Artificial intelligence is moving to the centre of the cybersecurity conversation as ransomware activity rises, major breaches continue across industries, and governments start tightening oversight of advanced AI systems. What once sat at the edges of security planning is now shaping how attackers operate, how defenders respond, and how policymakers think about risk.
Recent developments show that cyber threats are not only becoming more frequent, but also more adaptive. AI is increasingly being used in both attack chains and defensive workflows, while ransomware groups continue to target organisations across sectors with extortion, disruption, and data theft.
Ransomware Pressure Builds
Check Point Research reported a 48% rise in ransomware attacks in May 2026, even as overall cyberattack activity eased during the month. The education sector remained the most targeted globally, followed by government and telecommunications organisations.
That trend was reflected in several high-profile incidents. 7-Eleven confirmed a breach linked to ShinyHunters, while Foxconn was reportedly hit by an extortion attack in which threat actors claimed to have stolen millions of files. These cases show that ransomware operators are continuing to widen their target set, moving across consumer, industrial, and technology sectors.
AI Moves Into the Security Debate
AI is no longer just a tool for productivity and automation; it is now a policy issue in its own right. Anthropic recently faced U.S. government restrictions on access to Claude Fable 5 and Mythos 5, underscoring how frontier AI models are increasingly being viewed through a national-security lens.
At the same time, lawmakers are debating frameworks to govern advanced AI systems. A draft of the Great American AI Act proposes a federal AI governance structure with transparency requirements, incident reporting, and verification rules, signalling that regulators now see AI risk as inseparable from cyber risk.
Breaches Show the Stakes
The latest wave of cybersecurity incidents also includes major data exposure cases. Chrome Holding, formerly 23andMe, is facing legal action in California over a breach that allegedly exposed family and genetic information belonging to nearly seven million customers.

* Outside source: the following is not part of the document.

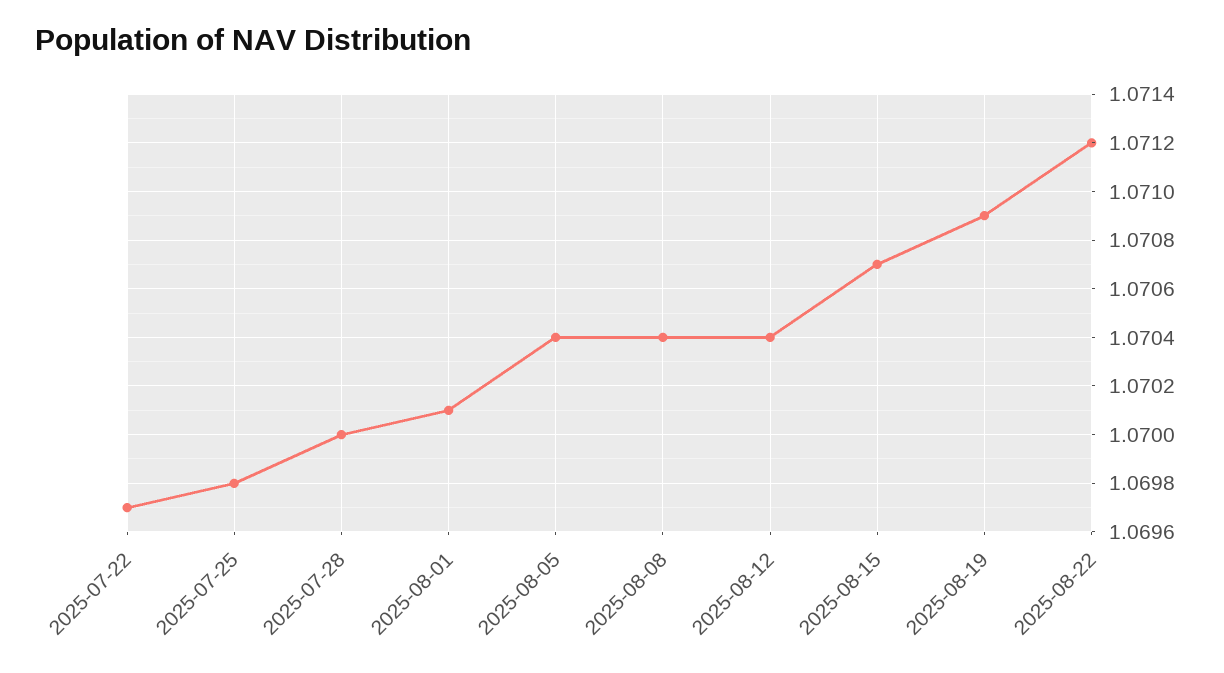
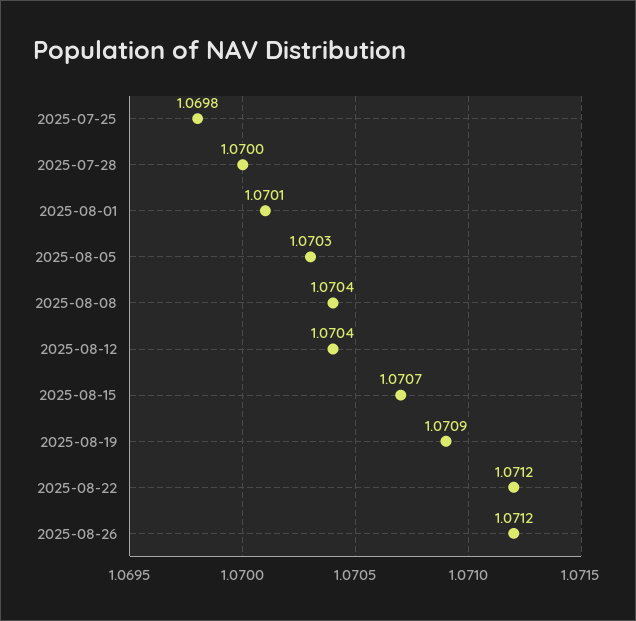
2025-07-22: 1.0697 -> none
2025-08-05: 1.0704 -> 1.0703
2025-08-26: none -> 1.0712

Carnival Cruises said nearly six million passengers may have had personal information exposed after attackers used social engineering to gain access to its systems. GitHub also reported an incident in which attackers allegedly used a Visual Studio Code extension to compromise an employee device and access thousands of internal repositories.
The Bigger Shift
Taken together, these developments point to a cybersecurity landscape where AI, regulation, ransomware, and data protection are becoming tightly linked. Organisations are no longer dealing with isolated threats; they are dealing with a threat environment that learns, scales, and adapts quickly.
That makes resilience more important than ever. The organisations most likely to stay ahead will be the ones that treat AI not as a side issue, but as a core part of both attack defence and long-term security strategy.